I know that as a child in some ways I was not normal. Then again, who is? But, as the son of a steelworker, as a child who accompanied his father to the union hall to during the 1959 steel strike to queue up for cheese and powdered milk handouts, I saw the world as a great factory. In my mind, virtually everything was manufactured in some factory somewhere. Pasta, for instance, was no doubt turned out by some pasta workers in Italy, men in dirty overalls and flour smudged faces peering out from under their hardhats, Brussels sprouts were surely stamped out of chlorophyll sheets, layered and formed into balls, then fired in a sprout kiln before being shipped to the A&P food store where my mom bought them. In this world view, I saw cows as merely farm pets and never drew a connection between them and a hamburger.
While over the years I have come to accept that pasta and Brussels sprouts are foodstuffs and that pasta is surprisingly easy to make in my very own kitchen, the sprouts remained a very exotic commodity that I assumed could only be grown in some in far off equatorial locale and harvested at great risk by indigenous peoples who used closely guarded secret methods handed down by their ancestors.
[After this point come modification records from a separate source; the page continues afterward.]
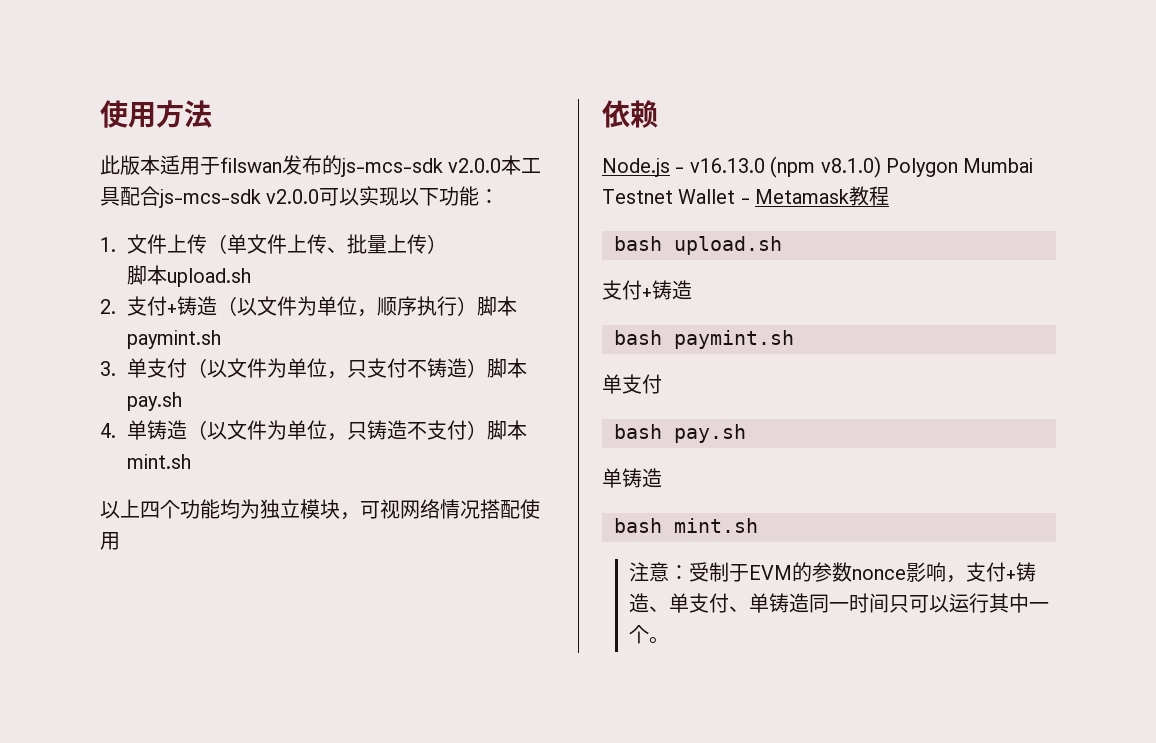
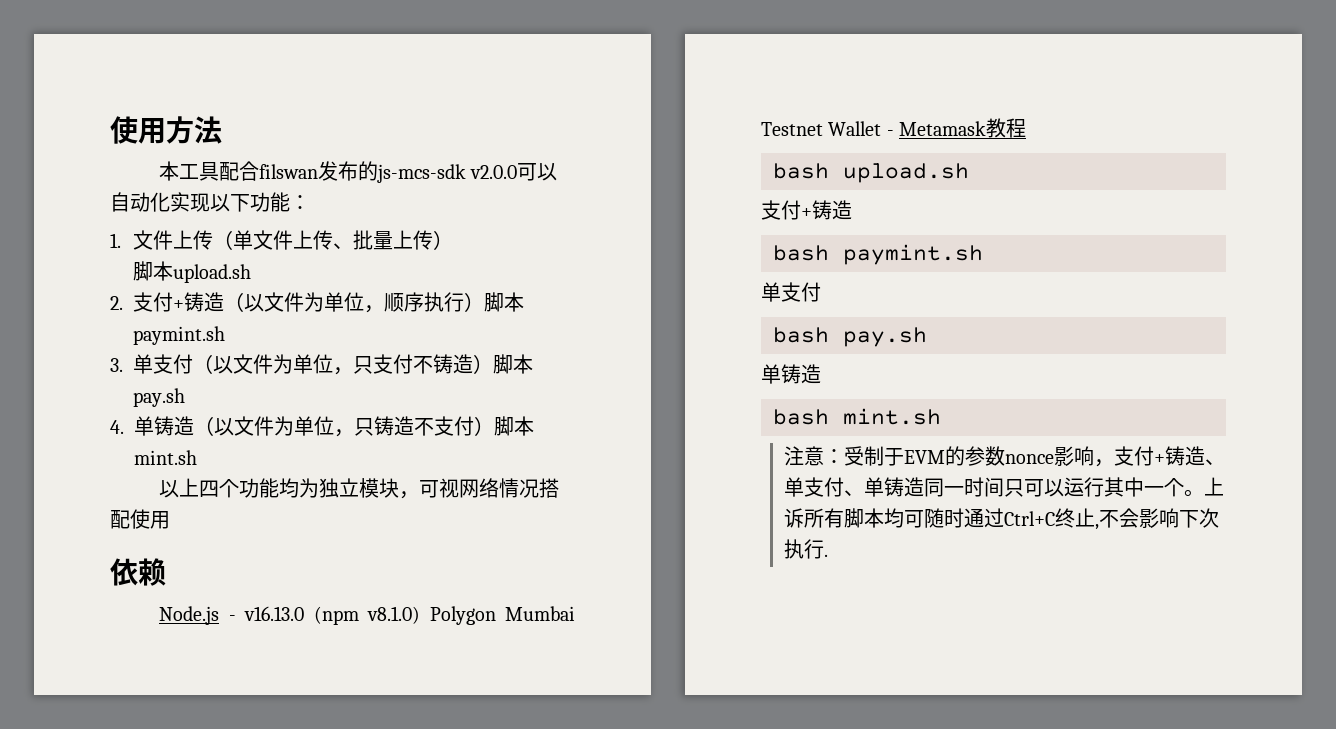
- 此版本适用于filswan发布的js-mcs-sdk v2.0.0本工具配合js-mcs-sdk v2.0.0可以实现以下功能：
+ 本工具配合filswan发布的js-mcs-sdk v2.0.0可以自动化实现以下功能：
+ 上诉所有脚本均可随时通过Ctrl+C终止,不会影响下次执行.

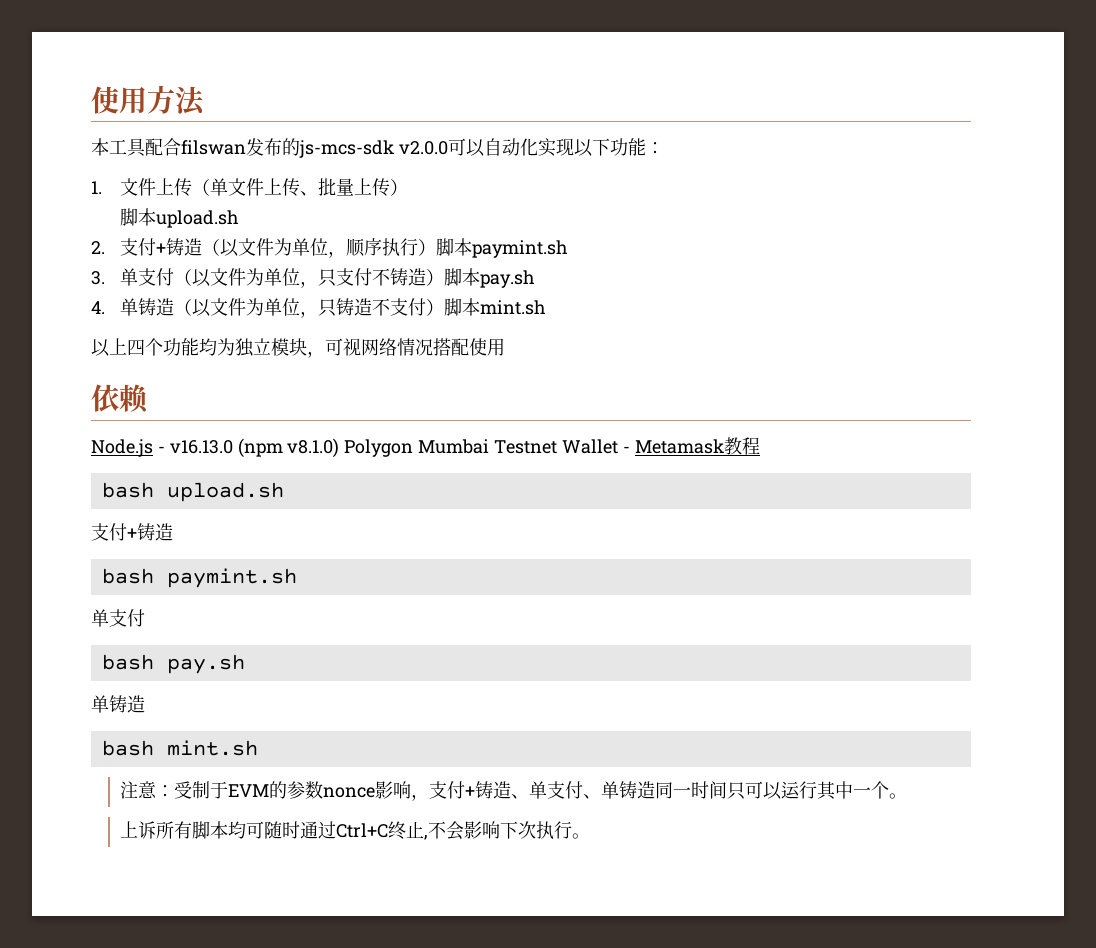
- 注意：受制于EVM的参数nonce影响，支付+铸造、单支付、单铸造同一时间只可以运行其中一个。上诉所有脚本均可随时通过Ctrl+C终止,不会影响下次执行.
+ 注意：受制于EVM的参数nonce影响，支付+铸造、单支付、单铸造同一时间只可以运行其中一个。
+ 上诉所有脚本均可随时通过Ctrl+C终止,不会影响下次执行。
You might then imagine then my surprise when in passing by the community gardens here in my hometown, I spied a planting of Brussels sprouts -- incidentally, it is "Brussels" and not "Brussel," even if one is referring to a single sprout -- looking as primitive and strange as Madagascan Baobabs. I was inflamed.
My first planting had only limited success. I really got them in way too late, and so they didn't really have time to develop properly before warm weather set in. This year however, I was a little more on the ball. Brussels sprouts are a cool weather crop, which here the Central Valley means winter crop, and should be planted in September for harvest around the first of the year. The sprouts are best (it is said) after the first few frosts. This year we got a nice harvest, cooked them up, and they were fabulous.
After I washed the sprouts and removed any unsightly leaves, I cut the larger sprouts in half and handed the whole batch over to my wife. She heated some bacon drippings* in a pan, dumped in the sprouts, seasoned with a bit of garlic and onion powder, and sizzled until you just start to see some browning on the sprouts.
What a taste treat. The fresh Brussels sprouts were tender (but not mushy), and they had a bright green veggie taste that is a bit like asparagus but a little sweeter. The hint of onion and garlic add a nice depth of flavor, and the bacon drippings add a satisfying savory sensation that I'm guessing is what is called umami. The bottom line here is that, one, fresh is always better, and two, I'm definitely going to plant more Brussels sprouts this fall.
* Bacon drippings is the fat that comes out of the bacon when you fry it. If you don't save this fat for later use, you are missing out on some delicious flavors when you sauté your veggies or fry your scrapple. However, if you don't have any, or just ran out, go ahead use a bit of vegetable oil.